Judge Michael Stroh set bond at $50,000 Tuesday for Curtis Cleary -- more than double the $20,000 requested by prosecutors -- on charges of aggravated assault, possession of a firearm without a firearm owner's identification card and domestic battery.
According to police, Cleary's girlfriend called 911 about 1 a.m. Sunday as she fled the home amid gunfire.
The McLean County Sheriff's Department and the Illinois State Police were among officers who handled the incident that ended around 9 a.m. Sunday with Cleary's surrender.
Cleary also is charged with two counts of cruel treatment of animals for allegedly starving or mistreating dogs and cats found in the basement of his home and in several rooms of a nearby barn north of Lake Bloomington.
Representatives of several local animal rights groups were in court for Cleary's bond hearing. They described the rooms of decaying animals they saw during a visit to the property that once housed Don't Bully My Breed, an animal rescue group founded by the late Catherine Hedges, Cleary's former girlfriend.
"It was the worst I've ever seen. Starvation is the cruelest way to die," said Tobein Tegard, owner of Wedrose Acres, a McLean County animal farm sanctuary.
Tegard estimated that five rooms in a barn on the property contained about 60 dead cats. "Some were just bones," she said.
A dozen dogs of mixed breeds were in eight rooms in the basement of the house and two were in trash bags outside, she said.
Tegard is working with the state Department of Agriculture to find homes for farm animals that also are malnourished and sick. She is taking care of several calves.
According to Tegard, Cleary broke off contact with Hedges' friends in the animal rescue community after her death in September 2011. She said food for the animals was found in the barn.
The assault and weapons charges related to the domestic dispute are felonies but the animal cruelty offenses are misdemeanors.
Cleary also is being held on drunken driving charges that he failed to appear in court on in January.
He must post $5,675 to be released on all charges.
|A man who fired a gun at his girlfriend as she ran naked down the driveway and who starved more than 70 animals in what a judge called "a house of horrors" was sentenced Thursday to 30 months in prison.|
Curtis Cleary, 30, pleaded guilty in April to aggravated discharge of a firearm and aggravated animal cruelty. The charges stem from a Nov. 4 domestic dispute at his rural Lexington home.

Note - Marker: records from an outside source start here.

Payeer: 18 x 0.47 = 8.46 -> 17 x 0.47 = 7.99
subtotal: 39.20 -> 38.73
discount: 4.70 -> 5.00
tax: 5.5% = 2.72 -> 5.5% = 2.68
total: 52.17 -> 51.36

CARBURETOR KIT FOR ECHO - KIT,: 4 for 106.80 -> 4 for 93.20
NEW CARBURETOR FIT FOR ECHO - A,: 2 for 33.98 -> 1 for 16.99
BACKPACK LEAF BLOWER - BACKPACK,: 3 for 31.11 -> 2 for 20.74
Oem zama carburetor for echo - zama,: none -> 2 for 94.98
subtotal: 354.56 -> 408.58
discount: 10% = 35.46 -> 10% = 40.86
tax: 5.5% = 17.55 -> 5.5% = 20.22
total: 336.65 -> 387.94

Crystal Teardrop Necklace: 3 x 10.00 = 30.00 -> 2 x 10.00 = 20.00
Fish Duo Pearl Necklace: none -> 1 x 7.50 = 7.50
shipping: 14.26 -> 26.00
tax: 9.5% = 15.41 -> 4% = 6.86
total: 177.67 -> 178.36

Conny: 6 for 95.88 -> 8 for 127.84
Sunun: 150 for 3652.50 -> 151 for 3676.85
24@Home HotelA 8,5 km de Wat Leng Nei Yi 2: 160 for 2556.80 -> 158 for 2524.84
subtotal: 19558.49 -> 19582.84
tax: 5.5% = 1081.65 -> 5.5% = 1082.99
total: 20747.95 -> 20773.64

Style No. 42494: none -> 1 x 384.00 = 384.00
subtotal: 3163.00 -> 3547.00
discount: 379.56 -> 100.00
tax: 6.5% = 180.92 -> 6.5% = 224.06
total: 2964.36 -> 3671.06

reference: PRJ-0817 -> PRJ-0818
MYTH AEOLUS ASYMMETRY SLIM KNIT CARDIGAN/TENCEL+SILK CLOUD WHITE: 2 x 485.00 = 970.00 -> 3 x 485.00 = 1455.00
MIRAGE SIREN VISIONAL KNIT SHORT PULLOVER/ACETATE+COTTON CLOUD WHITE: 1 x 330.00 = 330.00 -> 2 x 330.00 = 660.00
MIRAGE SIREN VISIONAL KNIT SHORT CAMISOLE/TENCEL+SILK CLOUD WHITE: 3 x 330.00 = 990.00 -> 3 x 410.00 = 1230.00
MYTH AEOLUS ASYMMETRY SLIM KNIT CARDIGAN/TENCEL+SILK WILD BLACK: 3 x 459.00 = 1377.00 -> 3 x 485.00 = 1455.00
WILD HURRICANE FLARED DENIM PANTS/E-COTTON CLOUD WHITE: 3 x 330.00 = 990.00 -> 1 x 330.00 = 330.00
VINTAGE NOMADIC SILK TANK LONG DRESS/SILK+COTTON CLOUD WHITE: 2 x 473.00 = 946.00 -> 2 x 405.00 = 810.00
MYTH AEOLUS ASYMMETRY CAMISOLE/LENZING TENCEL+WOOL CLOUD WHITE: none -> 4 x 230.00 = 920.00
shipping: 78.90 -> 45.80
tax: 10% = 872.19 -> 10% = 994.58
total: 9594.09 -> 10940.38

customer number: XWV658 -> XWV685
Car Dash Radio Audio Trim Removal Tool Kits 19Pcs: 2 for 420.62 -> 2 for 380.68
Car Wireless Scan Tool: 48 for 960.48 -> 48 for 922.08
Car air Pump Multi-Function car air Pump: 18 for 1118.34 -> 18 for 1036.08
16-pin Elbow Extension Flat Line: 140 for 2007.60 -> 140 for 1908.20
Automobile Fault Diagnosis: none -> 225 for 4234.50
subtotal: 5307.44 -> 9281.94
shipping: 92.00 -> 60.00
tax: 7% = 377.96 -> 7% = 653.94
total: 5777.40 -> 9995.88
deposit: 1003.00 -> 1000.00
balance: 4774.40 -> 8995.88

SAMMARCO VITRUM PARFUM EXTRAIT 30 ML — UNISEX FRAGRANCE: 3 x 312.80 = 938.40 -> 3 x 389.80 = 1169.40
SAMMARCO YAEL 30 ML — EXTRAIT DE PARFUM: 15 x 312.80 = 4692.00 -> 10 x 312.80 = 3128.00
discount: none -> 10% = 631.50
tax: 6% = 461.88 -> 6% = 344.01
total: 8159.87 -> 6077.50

Police investigating the woman's complaint that Cleary fired a gun faced a grisly and disturbing scene when they went to the home, according to testimony Thursday at Cleary's sentencing hearing.
The house "was one of the worst I've ever seen," said McLean County sheriff's Detective Dave Fritts.
Inside the basement of the house were several dead dogs, and two rooms in a barn had more than 60 cats in various stages of decomposition, said the officer, noting that it was impossible to count the number of animals. "There was nothing but a pile of fur and small bones," he said.
Judge Robert Freitag told Cleary he was sentencing him for two separate offenses, both serious for different reasons. On the crime involving the woman, the judge said "her distress was such that she ran from you and your violence without taking time to dress herself."
The Cleary home was "a house of horror for these animals" who relied on Cleary for care, said the judge.
Assistant State's Attorney Kelly Harms asked for the maximum sentence of three years, telling Freitag that Cleary was on bond for a driving-related offense when the incident occurred. The prosecutor said Cleary's claim that others were caring for the animals was not credible.
After the hearing, Harms said "I think prison was most definitely appropriate. We have to speak for the animals and the victim in this case."
In a statement to the judge, Cleary apologized for his conduct.
"I have suffered from problems with alcohol and depression for many years," said Cleary, adding that he has a support system in place to help stay sober. He said he does not possess any animals or a vehicle.
Defense lawyer Chris Gramm argued Cleary deserved probation. The lawyer suggested "the conduct regarding the animals was not something he was alone in. The animals were brought to the residence by various people and in various stages of health."
About 20 animal rights supporters who attended the hearing disputed Cleary's claim that he was not responsible for the animals -- many of the animals were left in his care by his late girlfriend Catherine Hedges, who operated an animal shelter on the property.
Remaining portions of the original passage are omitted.